# Aaannnnnd we're in !



## youngdon (Mar 10, 2010)

It's been what seems like forever but we finally got moved into our new ( to us) house. We are glad to be back in the Phoenix metro area. The wife is happy so " The Grey Dog" and I can be too ! 
I've learned a few lessons during the past few months that I will share with you. 
1) apartment living is not for me. Up until a few months ago I had never lived in an apartment. Little did I realize the bullet that I had dodged all these years. Apartment people are crazy, nosey, and just in many cases just lazy. 
2) when the wife says " hire someone to move us" I should hire someone to move us. The vast majority ( and it is VAST) of our stuff was moved by professionals as it was in storage in Vegas. The stuff that I brought down for the apartment seemed like it had increased in volume 7 fold mostly due to it being over 100 degrees and humid. 
3) Use small boxes ! You will have more, but your back will be thankful. Never pack even a small box full of projectiles. They get real heavy real fast. 
4) if you do move yourself, do not allow your wife to help. Women don't understand that a grunt and a nod mean the same thing that" would you please push I the same direction I am pushing " that said, a grunt followed by nntt means you are pinning my fingers to the wall and yes you were right I should have hired someone to move this stuff but it's to late now. 
5) you will sleep really well in your new house, the wife loves the house, the Grey Dog loves the yard and I am loving life.

Just a bit of irony now. 
As most of you don't know a bit over a year ago, my wife accepted a position as a regional manager for Giordanos Pizza ( they are iconic in Chicago) she was to have the Arizona and Nevada markets but they sent a guy to Vegas to open it the same day they hired her.. coincidence! So he opened Vegas and they paid to move us to Phoenix and paid for the apartment we were in, so the day we signed on the house here she gets a call from her boss telling her she now has the Phoenix and Vegas restaurants. What this means is that we never needed to move to Phoenix. We could have stayed in Nevada and she could run the two areas just the same as she can from here.


----------



## catcapper (Feb 11, 2010)

Glad your in your new digs Don.

awprint:


----------



## youngdon (Mar 10, 2010)

Thanks Dave. I have an extra bed just in case you and Miss Kim should wander down this way.


----------



## knapper (Feb 5, 2010)

Now you can set up your reloading stuff and get to it.


----------



## 220swift (Mar 2, 2011)

Glad you're in your new house......but the irony, just seems like that kind of thing never ends.


----------



## youngdon (Mar 10, 2010)

Barry, I've been chomping at the bit to get it set up. However my old bench was shaped like an L and the new room will work better if it's shaped the opposite hand. So I will get to work on it as soon as the wife leaves town.......

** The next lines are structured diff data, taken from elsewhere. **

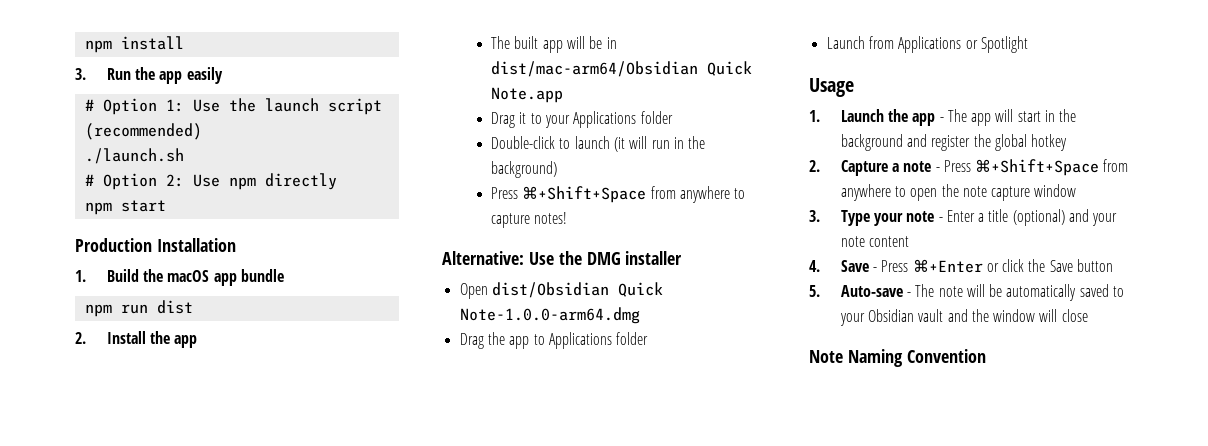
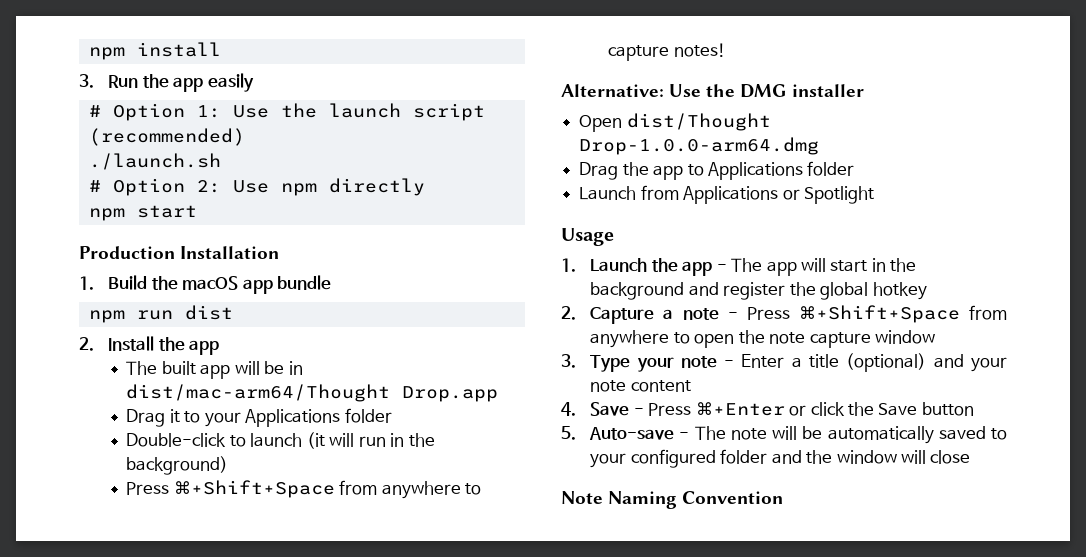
- The built app will be in dist/mac-arm64/Obsidian Quick Note.app
+ The built app will be in dist/mac-arm64/Thought Drop.app
- Open dist/Obsidian Quick Note-1.0.0-arm64.dmg
+ Open dist/Thought Drop-1.0.0-arm64.dmg
- 5. Auto-save - The note will be automatically saved to your Obsidian vault and the window will close
+ 5. Auto-save - The note will be automatically saved to your configured folder and the window will close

Mike, you know that comment for Dave applies equally to you and Mary I hope.


----------



## Larry (Dec 2, 2010)

Congrats to you and Mrs Don. Nothing beats a house as a home.


----------



## 220swift (Mar 2, 2011)

Don, PM me your new address, I got a couple of small items for your wife.


----------



## Mo Mo (Sep 16, 2016)

Congrats Don!


----------



## youngdon (Mar 10, 2010)

220swift said:


> Don, PM me your new address, I got a couple of small items for your wife.

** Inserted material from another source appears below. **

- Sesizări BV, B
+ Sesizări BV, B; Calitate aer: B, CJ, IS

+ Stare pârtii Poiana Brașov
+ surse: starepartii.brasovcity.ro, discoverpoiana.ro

Wow.. lucky you..... I was only born with one small item....


----------



## 220swift (Mar 2, 2011)

:roflmao: :roflmao: :roflmao: :roflmao: :roflmao: :roflmao:


----------



## hassell (Feb 9, 2010)

Congrats. to finally settling down ( Ha Ha ), long time coming for sure. Planning out things will be a bit more relaxing.


----------



## kiyote (Jun 15, 2014)

congrats on the new digs.


----------



## catcapper (Feb 11, 2010)

Give him a year or two Rick--- him and Deb will probably be off and run'in again.LOL.

awprint:


----------



## youngdon (Mar 10, 2010)

I told her if she takes another job it better be running the world and they better send movers to pack and unpack. I'm done.....ynless it's for big bucks !!!!
Lol


----------



## 220swift (Mar 2, 2011)

youngdon said:


> I told her if she takes another job it better be running the world and they better send movers to pack and unpack. I'm done.....ynless it's for big bucks !!!!
> Lol


 :thumbsup: :thumbsup:


----------



## glenway (Mar 27, 2011)

Hooray!


----------



## Ruger (Jan 22, 2011)

Glad that you are moved in and getting settled.


----------



## Paul-e (Sep 16, 2012)

Thanks for the laugh at your expense! (sorry) brings back some memories .

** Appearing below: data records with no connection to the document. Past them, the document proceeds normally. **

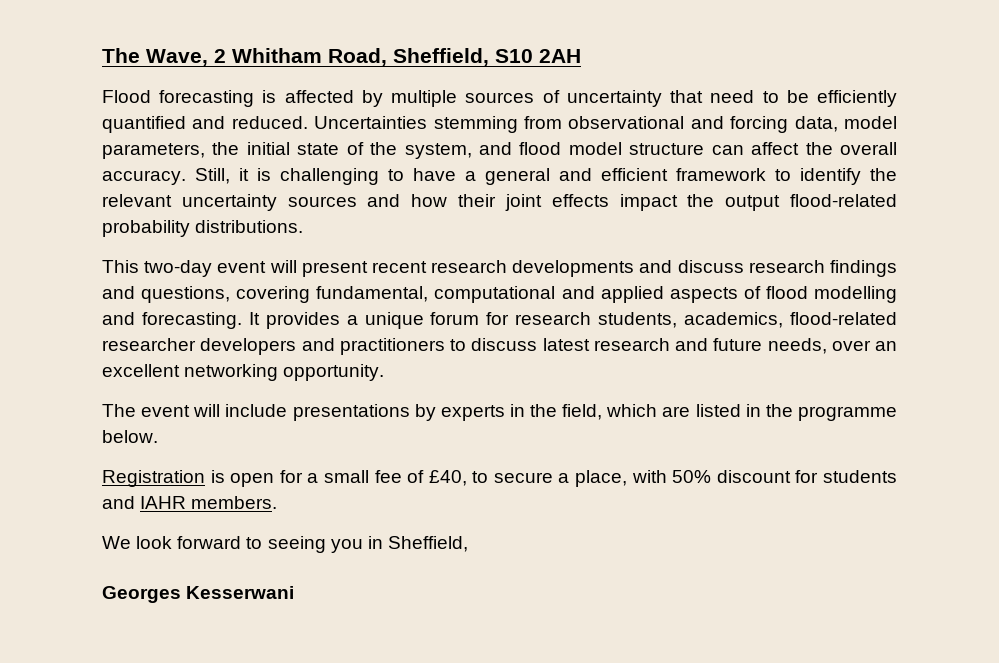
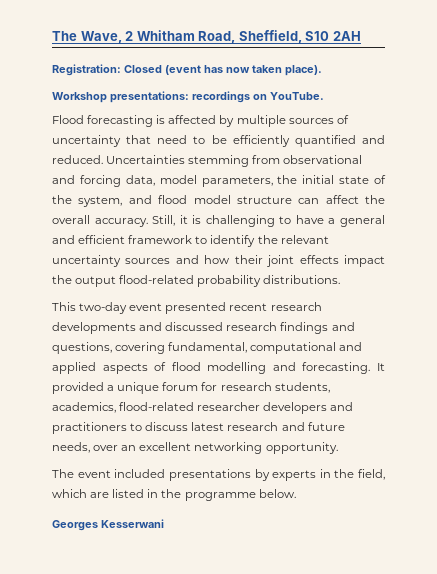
+ Registration: Closed (event has now taken place).
+ Workshop presentations: recordings on YouTube.
- This two-day event will present recent research developments and discuss research findings and questions, covering fundamental, computational and applied aspects of flood modelling and forecasting.
+ This two-day event presented recent research developments and discussed research findings and questions, covering fundamental, computational and applied aspects of flood modelling and forecasting.
- It provides a unique forum for research students, academics, flood-related researcher developers and practitioners to discuss latest research and future needs, over an excellent networking opportunity.
+ It provided a unique forum for research students, academics, flood-related researcher developers and practitioners to discuss latest research and future needs, over an excellent networking opportunity.
- The event will include presentations by experts in the field, which are listed in the programme below.
+ The event included presentations by experts in the field, which are listed in the programme below.
- Registration is open for a small fee of £40, to secure a place, with 50% discount for students and IAHR members.
- We look forward to seeing you in Sheffield,

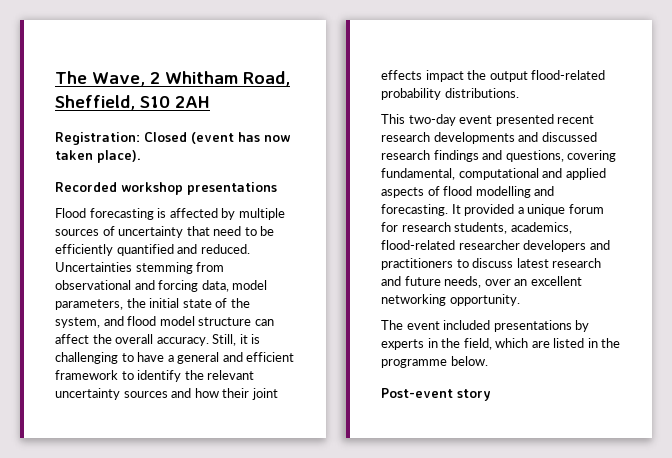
- Workshop presentations: recordings on YouTube.
+ Recorded workshop presentations
- Georges Kesserwani
+ Post-event story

Sent from my SAMSUNG-SM-G891A using Tapatalk


----------



## azpredatorhunter (Jul 24, 2012)

Welcome back Don... Now it's obvious no one here has ever had Giordano's, it's the best deep dish pizza period.


----------



## youngdon (Mar 10, 2010)

I believe that the plan is to open the Scottsdale area within the year. As it draws near I'll let you know when the opening is. They usually have a friends and family day where you can eat for free to give all the new employees a chance to hone their skills.


----------



## 220swift (Mar 2, 2011)

Denver??????


----------



## youngdon (Mar 10, 2010)

It wouldn't surprise me Although I have not heard it mentioned, but then again they do have meetings without me.


----------



## 220swift (Mar 2, 2011)

I just can't understand them having meetings without you......... :smiley-confused005:

:eating: :eating: :eating: :eating: :eating:​​:smile:​


----------



## youngdon (Mar 10, 2010)

I know.... right ?


----------



## ReidRH (Feb 1, 2010)

Congrats on Getting Back and in the new home! Now Maybe You can Hunt some of the old spots I'm sure the yotes have forgotten you by now!


----------



## youngdon (Mar 10, 2010)

Hahaha, one of the things I looked forward to the most are my old hunting areas.


----------



## Mark Steinmann (Jan 28, 2014)

youngdon said:


> Hahaha, one of the things I looked forward to the most are my old hunting areas.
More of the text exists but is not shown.